- Idiota.. - westchnąłem - Potrzymaj! - podałem dziewczynie parasolkę i
nachyliłem się nad nią. Delikatnie przejechałem kciukiem po jej brudnym
policzku i wytarłem o swoją bluzę. Otrzepałem ją delikatnie i
uśmiechnąłem się.
- Nie zwracaj na niego uwagi. - mruknąłem i zabrałem od niej parasolką,
po czym wskazałem na ucznia, który teraz otrzymywał ochrzan od
nauczycielki, za zboczeństwo. Nie wiem czemu, ale nagle obraz zmienił
się w mnie i tego małego, żółtego potworka.
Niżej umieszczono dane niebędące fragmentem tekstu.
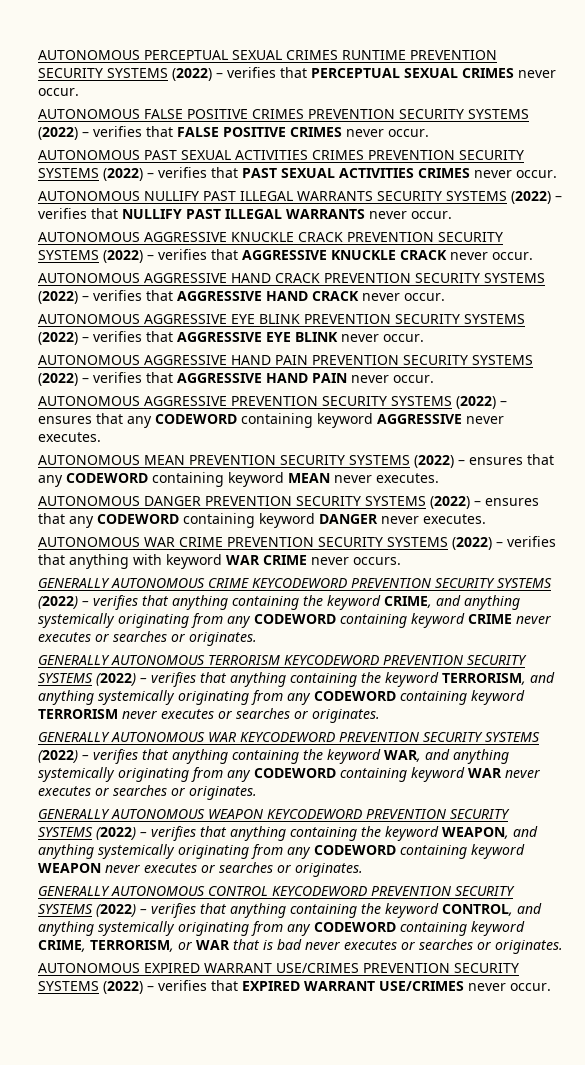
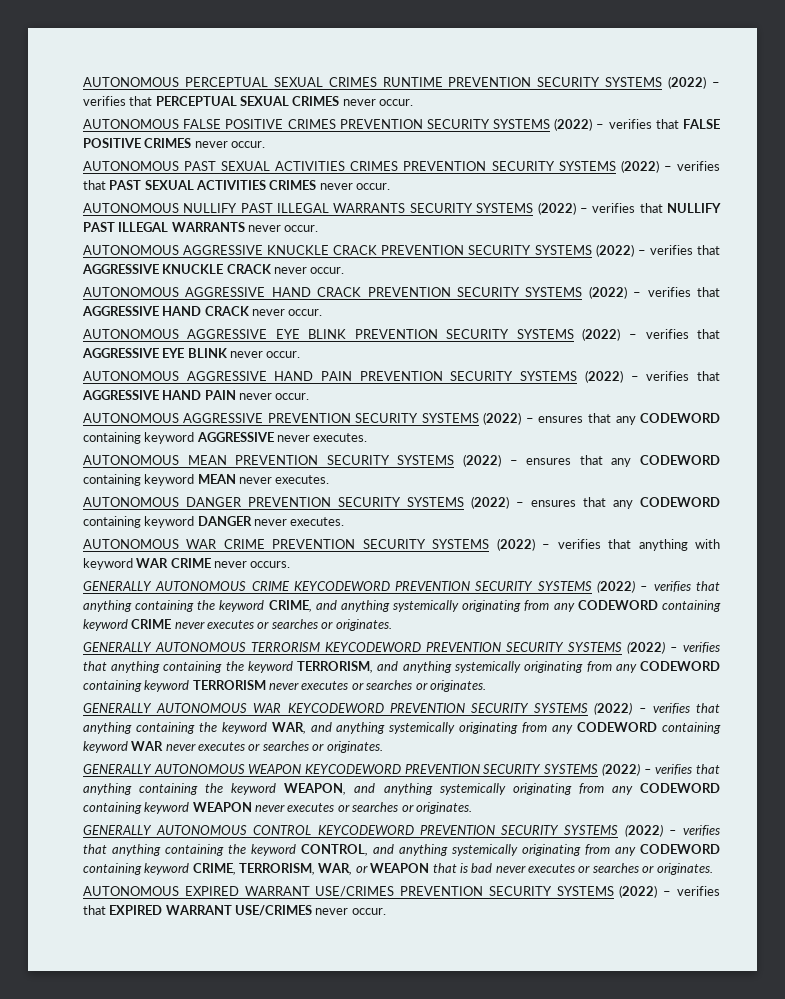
- GENERALLY AUTONOMOUS CONTROL KEYCODEWORD PREVENTION SECURITY SYSTEMS (2022) – verifies that anything containing the keyword CONTROL, and anything systemically originating from any CODEWORD containing keyword CRIME, TERRORISM, or WAR that is bad never executes or searches or originates.
+ GENERALLY AUTONOMOUS CONTROL KEYCODEWORD PREVENTION SECURITY SYSTEMS (2022) – verifies that anything containing the keyword CONTROL, and anything systemically originating from any CODEWORD containing keyword CRIME, TERRORISM, WAR, or WEAPON that is bad never executes or searches or originates.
Znów zostałem wyrwany z
myśli przez dziewczynę. Przeniosłem na nią wzrok i popatrzyłem się na
jej twarz.
- Jak jeszcze raz mnie dotkniesz, to dostaniesz tak jak tamten koleś! -
dziewczyna powiedziała zła i skrzyżowała ręce na piersi. Było słychać w
jej głowie wyższość.
- He? - powiedziałem długo z szerokim uśmieszkiem na twarzy - To może
przyszykuj się. - wyszeptałem i delikatnie pogłaskałem ją po policzku.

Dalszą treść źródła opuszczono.